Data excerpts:
____

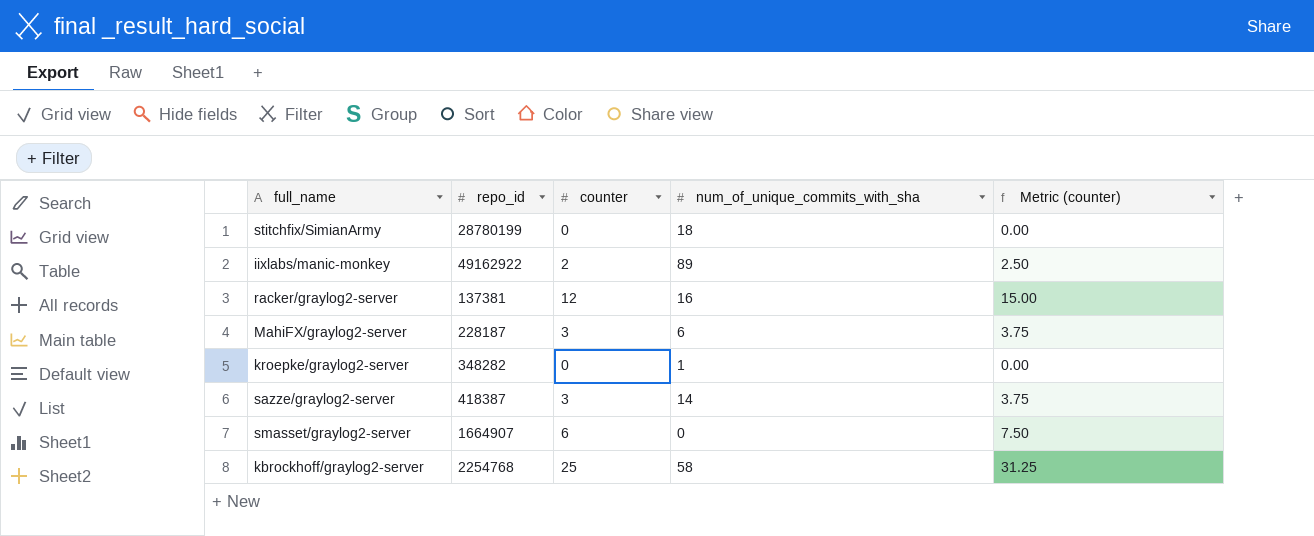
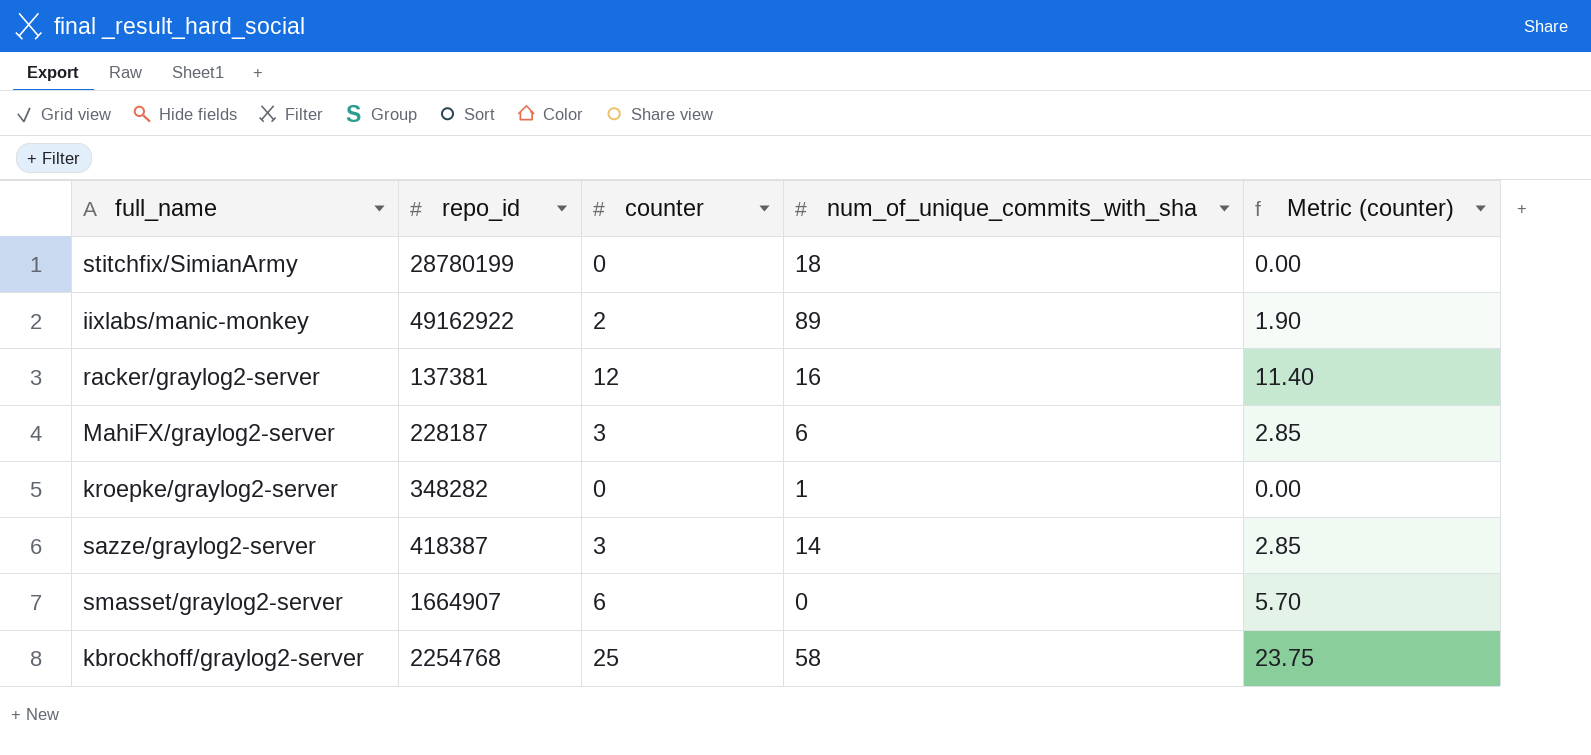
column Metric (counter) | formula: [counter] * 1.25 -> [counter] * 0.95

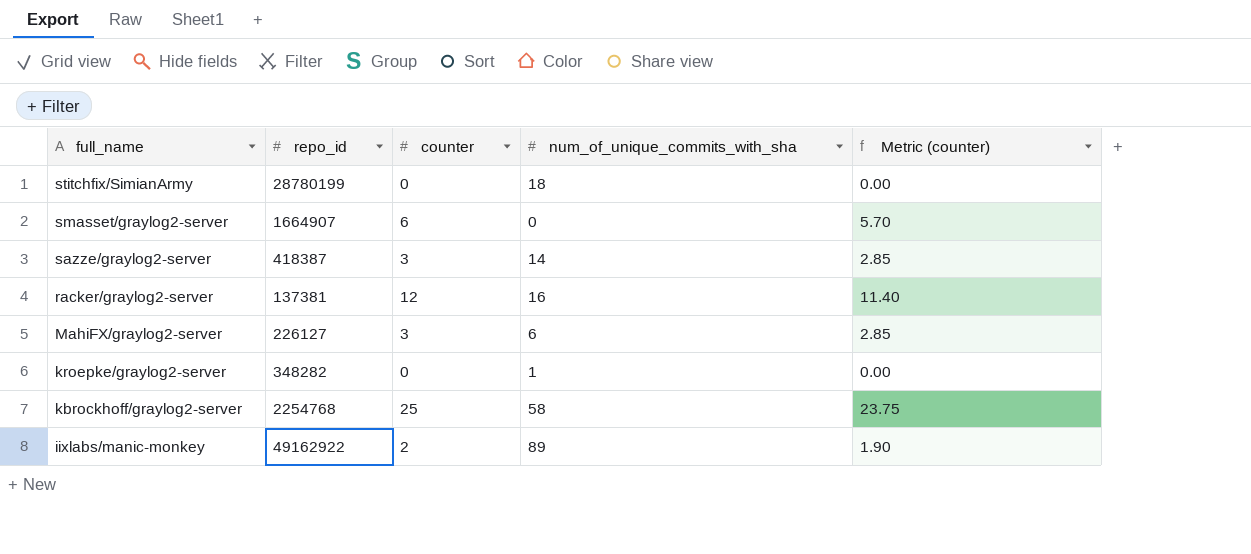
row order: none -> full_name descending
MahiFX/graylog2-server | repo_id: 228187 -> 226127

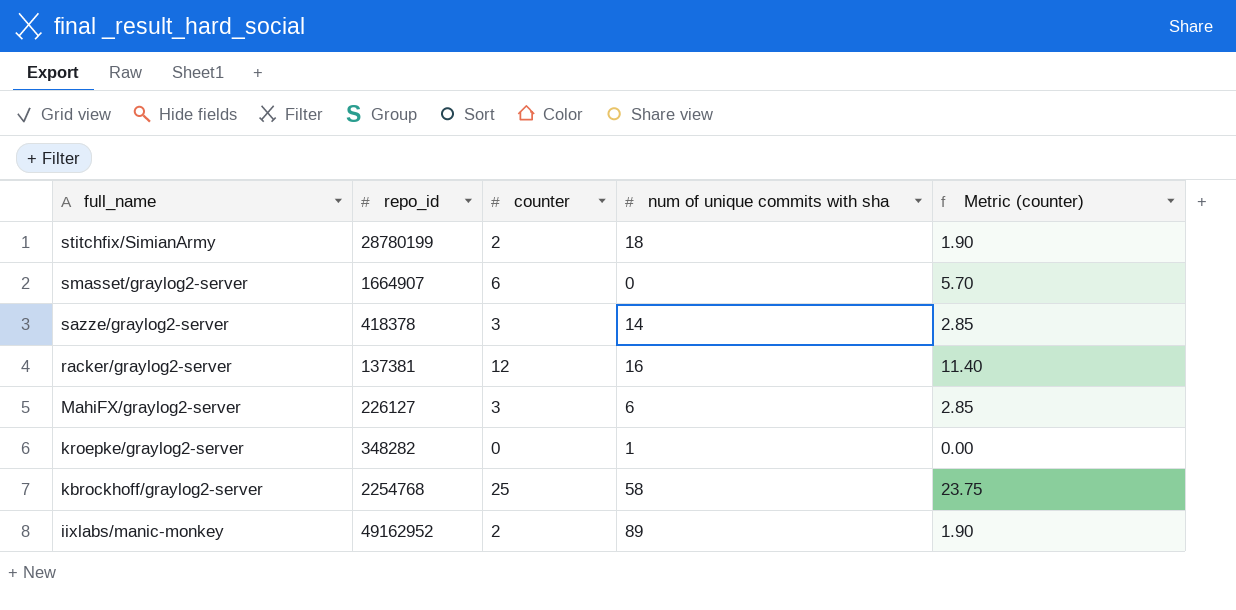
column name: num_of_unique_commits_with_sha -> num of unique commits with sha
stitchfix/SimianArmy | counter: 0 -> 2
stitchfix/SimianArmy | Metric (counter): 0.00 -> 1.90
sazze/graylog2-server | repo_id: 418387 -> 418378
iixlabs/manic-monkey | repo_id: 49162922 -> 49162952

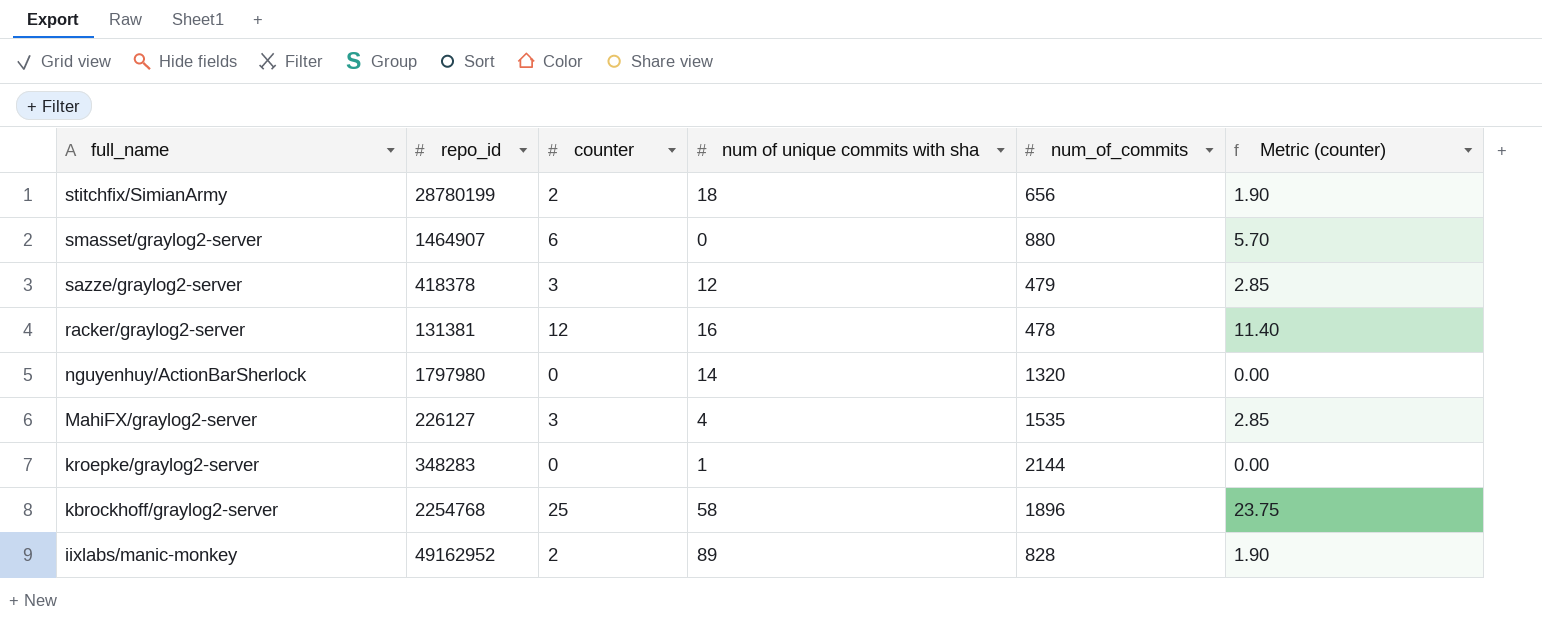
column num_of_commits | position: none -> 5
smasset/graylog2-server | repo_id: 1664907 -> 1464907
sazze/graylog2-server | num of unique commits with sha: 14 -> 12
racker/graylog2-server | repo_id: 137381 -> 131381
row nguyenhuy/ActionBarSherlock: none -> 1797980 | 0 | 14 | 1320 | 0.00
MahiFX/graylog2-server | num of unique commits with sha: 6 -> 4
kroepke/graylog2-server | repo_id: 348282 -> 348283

____

Exclude the pictures and reproduce every entry exactly.

column Metric (counter) | formula: [counter] * 1.25 -> [counter] * 0.95

row order: none -> full_name descending
MahiFX/graylog2-server | repo_id: 228187 -> 226127

column name: num_of_unique_commits_with_sha -> num of unique commits with sha
stitchfix/SimianArmy | counter: 0 -> 2
stitchfix/SimianArmy | Metric (counter): 0.00 -> 1.90
sazze/graylog2-server | repo_id: 418387 -> 418378
iixlabs/manic-monkey | repo_id: 49162922 -> 49162952

column num_of_commits | position: none -> 5
smasset/graylog2-server | repo_id: 1664907 -> 1464907
sazze/graylog2-server | num of unique commits with sha: 14 -> 12
racker/graylog2-server | repo_id: 137381 -> 131381
row nguyenhuy/ActionBarSherlock: none -> 1797980 | 0 | 14 | 1320 | 0.00
MahiFX/graylog2-server | num of unique commits with sha: 6 -> 4
kroepke/graylog2-server | repo_id: 348282 -> 348283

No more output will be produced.